INSTRUCTIONS TO FOLLOW:
Every entry must be set down exactly in the answer; no pictures should appear.

***

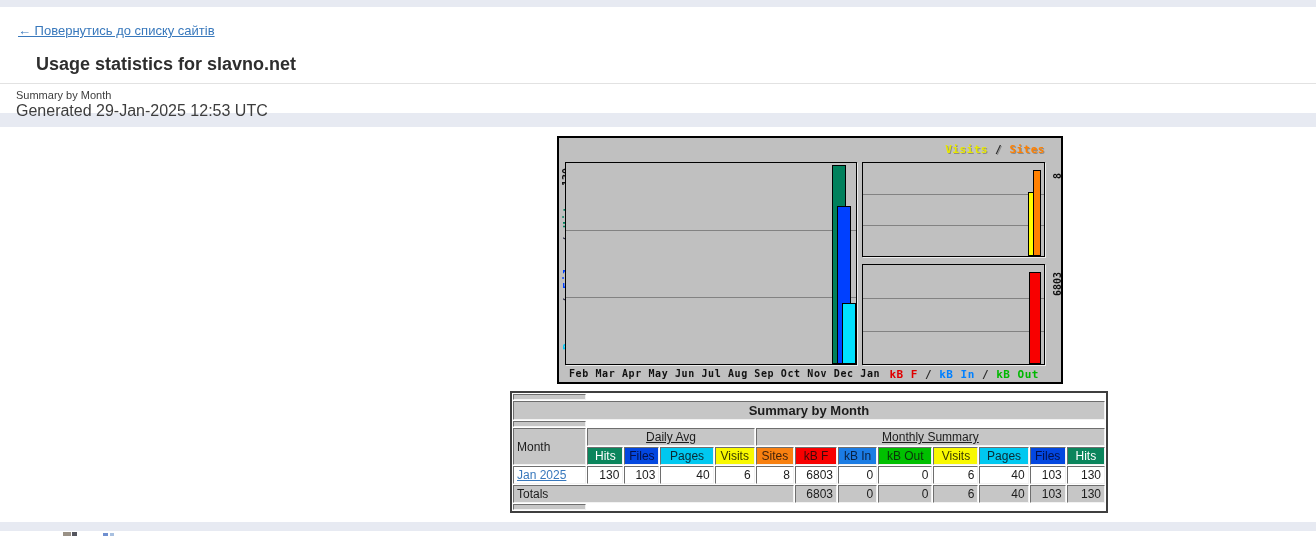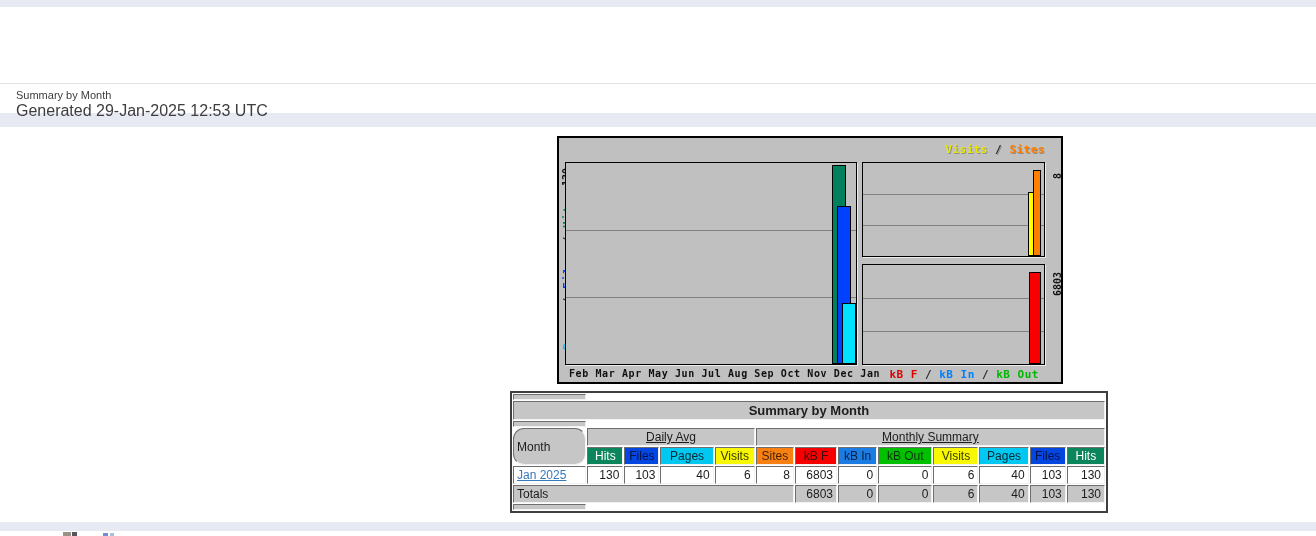--- a/index.html
+++ b/index.html
@@ -68,20 +68,22 @@
   .frag{position:absolute;}
 </style>
 </head>
 <body>
 
 <div class="band" id="band-top"></div>
 <div class="band" id="band-mid"></div>
 <div class="band" id="band-bottom"></div>
 
 <div class="hdr">
+  <a class="back-link" href="#">← Повернутись до списку сайтів</a>
+  <div class="page-title">Usage statistics for slavno.net</div>
   <div class="hdr-rule"></div>
   <div class="sub1">Summary by Month</div>
   <div class="sub2">Generated 29-Jan-2025 12:53 UTC</div>
 </div>
 
 <div class="chart">
   <div class="legend-top" id="legend-top"><span style="color: rgb(232, 232, 0);">Visits</span><span style="color: rgb(42, 42, 42);"> / </span><span style="color: rgb(255, 128, 0);">Sites</span></div>
 
   <div class="vlabel" id="axis-left-max">130</div>
   <div class="vlabel" id="axis-left-label"><span style="color: rgb(0, 200, 245);">Pages</span><span style="color: rgb(42, 42, 64);"> / </span><span style="color: rgb(0, 64, 255);">Files</span><span style="color: rgb(42, 42, 64);"> / </span><span style="color: rgb(0, 128, 92);">Hits</span></div>
@@ -133,21 +135,21 @@
       <tr>
         <th class="sp gray"></th>
       </tr>
   <tr>
     <th class="title-cell gray" colspan="13">Summary by Month</th>
   </tr>
   <tr>
         <th class="sp gray"></th>
       </tr>
   <tr>
-    <th class="gray" rowspan="2" style="text-align:left;border-radius:11px;">Month</th>
+    <th class="gray" rowspan="2" style="text-align:left;">Month</th>
     <th class="gray grp" colspan="4">Daily Avg</th>
     <th class="gray grp" colspan="8">Monthly Summary</th>
   </tr>
   <tr id="colored-header-row">
         <th class="colhdr" style="background: rgb(10, 133, 92); color: rgb(255, 255, 255);">Hits</th>
         <th class="colhdr" style="background: rgb(3, 71, 224); color: rgb(4, 16, 74);">Files</th>
         <th class="colhdr" style="background: rgb(0, 200, 240); color: rgb(10, 42, 51);">Pages</th>
         <th class="colhdr" style="background: rgb(248, 248, 0); color: rgb(58, 58, 0);">Visits</th>
         <th class="colhdr" style="background: rgb(248, 128, 16); color: rgb(68, 35, 10);">Sites</th>
         <th class="colhdr" style="background: rgb(248, 0, 0); color: rgb(63, 10, 10);">kB F</th>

***

SOLVED PROBLEM:
--- a/index.html
+++ b/index.html
@@ -68,20 +68,22 @@
   .frag{position:absolute;}
 </style>
 </head>
 <body>
 
 <div class="band" id="band-top"></div>
 <div class="band" id="band-mid"></div>
 <div class="band" id="band-bottom"></div>
 
 <div class="hdr">
+  <a class="back-link" href="#">← Повернутись до списку сайтів</a>
+  <div class="page-title">Usage statistics for slavno.net</div>
   <div class="hdr-rule"></div>
   <div class="sub1">Summary by Month</div>
   <div class="sub2">Generated 29-Jan-2025 12:53 UTC</div>
 </div>
 
 <div class="chart">
   <div class="legend-top" id="legend-top"><span style="color: rgb(232, 232, 0);">Visits</span><span style="color: rgb(42, 42, 42);"> / </span><span style="color: rgb(255, 128, 0);">Sites</span></div>
 
   <div class="vlabel" id="axis-left-max">130</div>
   <div class="vlabel" id="axis-left-label"><span style="color: rgb(0, 200, 245);">Pages</span><span style="color: rgb(42, 42, 64);"> / </span><span style="color: rgb(0, 64, 255);">Files</span><span style="color: rgb(42, 42, 64);"> / </span><span style="color: rgb(0, 128, 92);">Hits</span></div>
@@ -133,21 +135,21 @@
       <tr>
         <th class="sp gray"></th>
       </tr>
   <tr>
     <th class="title-cell gray" colspan="13">Summary by Month</th>
   </tr>
   <tr>
         <th class="sp gray"></th>
       </tr>
   <tr>
-    <th class="gray" rowspan="2" style="text-align:left;border-radius:11px;">Month</th>
+    <th class="gray" rowspan="2" style="text-align:left;">Month</th>
     <th class="gray grp" colspan="4">Daily Avg</th>
     <th class="gray grp" colspan="8">Monthly Summary</th>
   </tr>
   <tr id="colored-header-row">
         <th class="colhdr" style="background: rgb(10, 133, 92); color: rgb(255, 255, 255);">Hits</th>
         <th class="colhdr" style="background: rgb(3, 71, 224); color: rgb(4, 16, 74);">Files</th>
         <th class="colhdr" style="background: rgb(0, 200, 240); color: rgb(10, 42, 51);">Pages</th>
         <th class="colhdr" style="background: rgb(248, 248, 0); color: rgb(58, 58, 0);">Visits</th>
         <th class="colhdr" style="background: rgb(248, 128, 16); color: rgb(68, 35, 10);">Sites</th>
         <th class="colhdr" style="background: rgb(248, 0, 0); color: rgb(63, 10, 10);">kB F</th>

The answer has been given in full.